Le taser sans cadre juridique, c'est non pour les procureurs généraux

Le projet test de Jan Jambon (N-VA) de donner des tasers à la police ne plaît ni aux syndicats policiers, ni aux procureurs généraux. Dans une lettre adressée au ministre de l'Intérieur, ces derniers écrivent: "Les pistolets à impulsion électrique nécessitent un cadre juridique spécifique qui n'existe pas aujourd'hui".

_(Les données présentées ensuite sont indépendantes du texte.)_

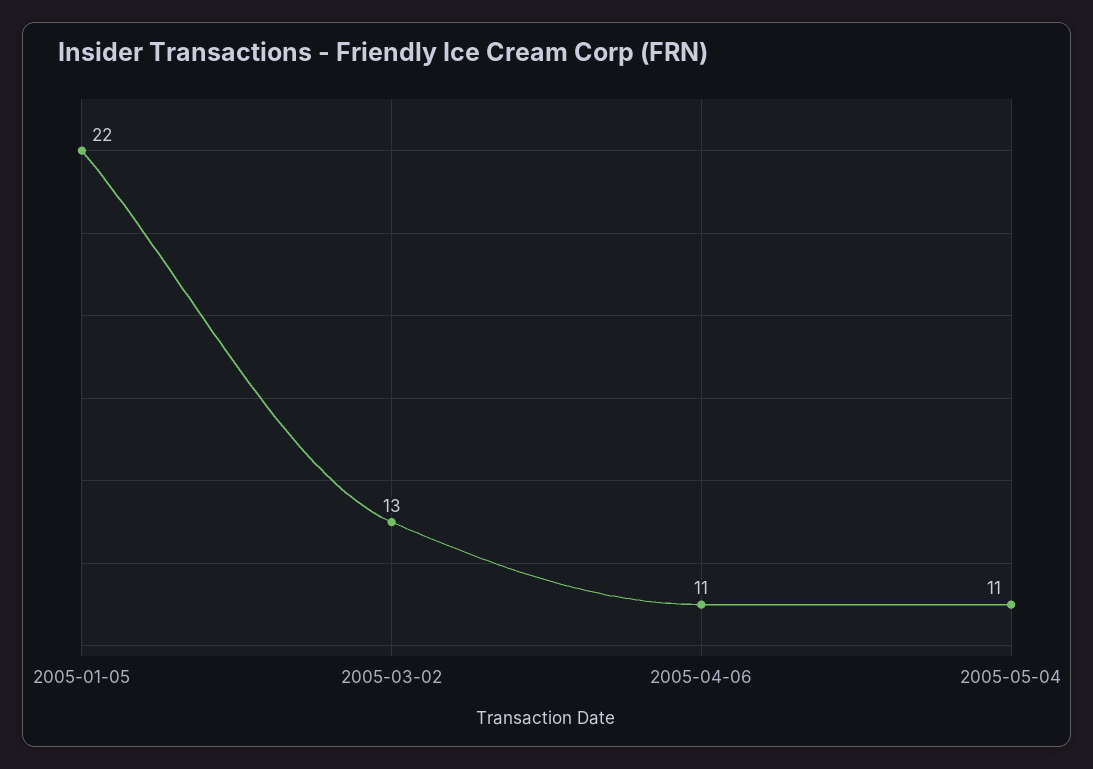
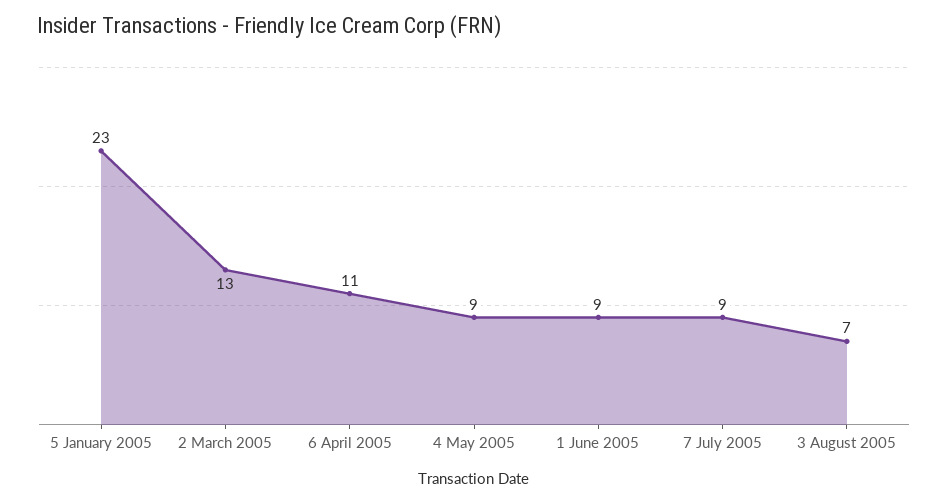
2005-01-05: 22 -> 23
2005-05-04: 11 -> 9
1 June 2005: none -> 9
7 July 2005: none -> 9
3 August 2005: none -> 7

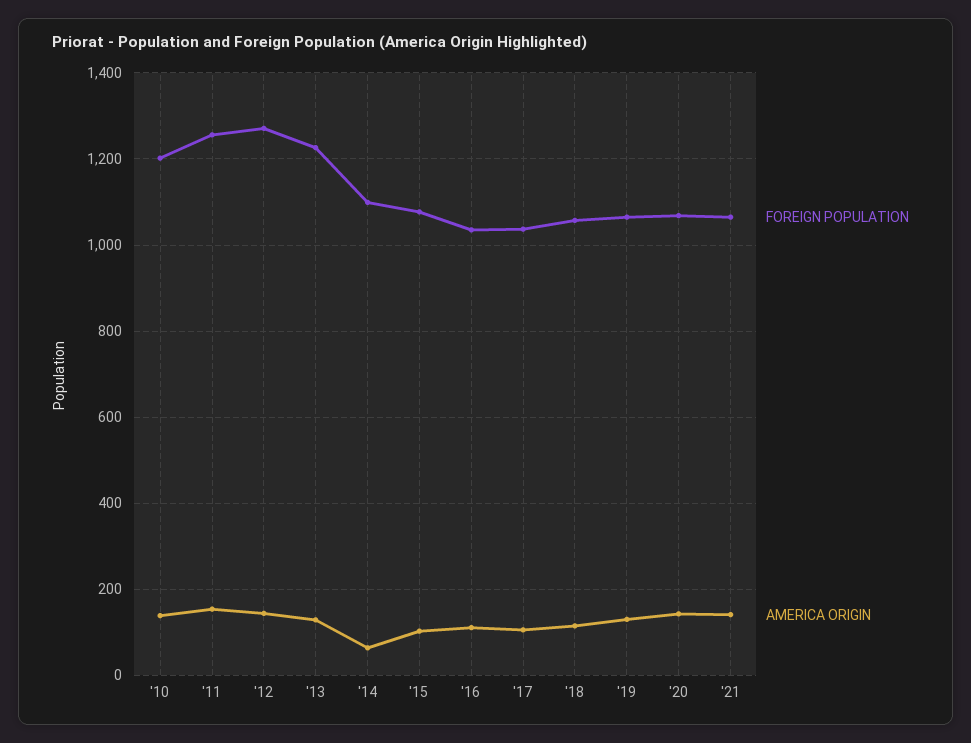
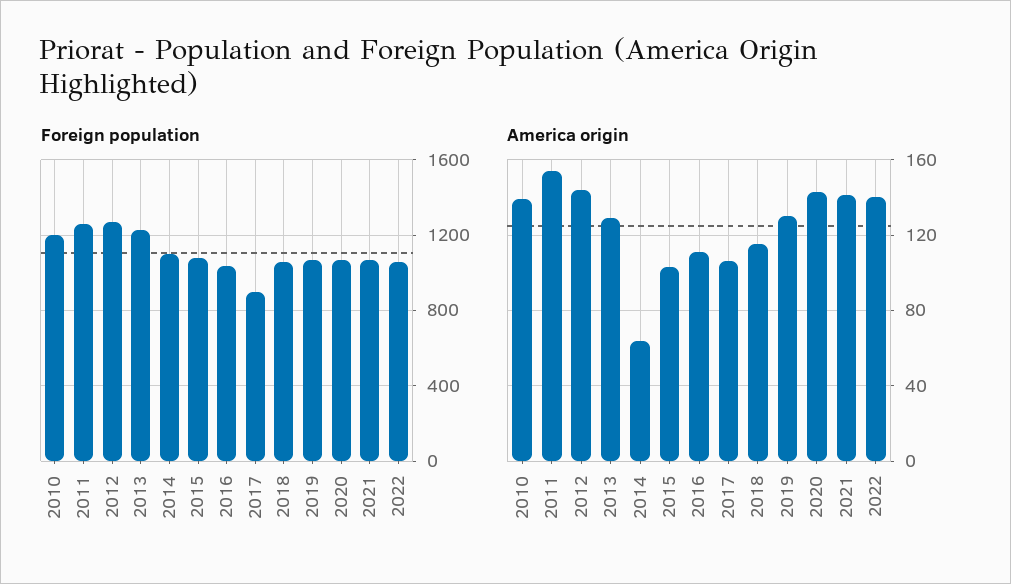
FOREIGN POPULATION, '17: 1040 -> 900
FOREIGN POPULATION, 2022: none -> 1050
AMERICA ORIGIN, 2022: none -> 140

Depuis plusieurs mois, le ministre de l'Intérieur Jan Jambon (N-VA) tente d'opérer une phase de test pour l'utilisation du taser dans plusieurs zones de police de Belgique. Mais à cause d'une absence d'encadrement légal clair, ce projet est rejeté par les syndicats policiers et par les procureurs généraux.

Dans une lettre adressée au ministre des Affaires intérieures, reprise ce lundi par la presse flamande, les hauts magistrats écrivent: "les pistolets à impulsion électrique nécessitent un cadre juridique spécifique qui n'existe par aujourd'hui".

"C'est donc illégal"

Le syndicat policier ACV, qui avait déjà fait part de son inquiétude quant à l'usage des tasers, souhaite maintenant que le projet test soit suspendu. L'usage du pistolet électrique "est illégal", a-t-il déclaré suite à la publication de la lettre. Le syndicat a même menacé de faire grève.

"Si un policier touche quelqu'un avec un taser, et que l'individu décède, l'agent de police sera confronté à de gros problèmes. L'agent a en fait recours à une arme illégale. Non seulement c'est ce que nous pensons, mais les procureurs-généraux aussi, or ce sont eux qui décident en définitive des poursuites éventuelles".

Une déclaration qui rejoint celle faite par Thierry Belin, secrétaire du Syndicat national du personnel de police et de sécurité (SNPS), en décembre 2017: "C’est de la folie. C’est une gifle aux policiers. On bafoue la concertation sociale. On a indiqué mardi que ce n’était pas une bonne idée et qu’on était contre lors du comité supérieur de concertation. C’est un comportement de despote".

Pourtant, du côté du cabinet du ministre Jambon, il n'est pas question de changement juridique. "Nous remercions le collège pour leur avis mais nous estimons que la loi actuelle est suffisante. Nous n'allons donc pas donner suite à leur demande", a déclaré Olivier Van Raemdonck, porte-parole du ministre Jambon.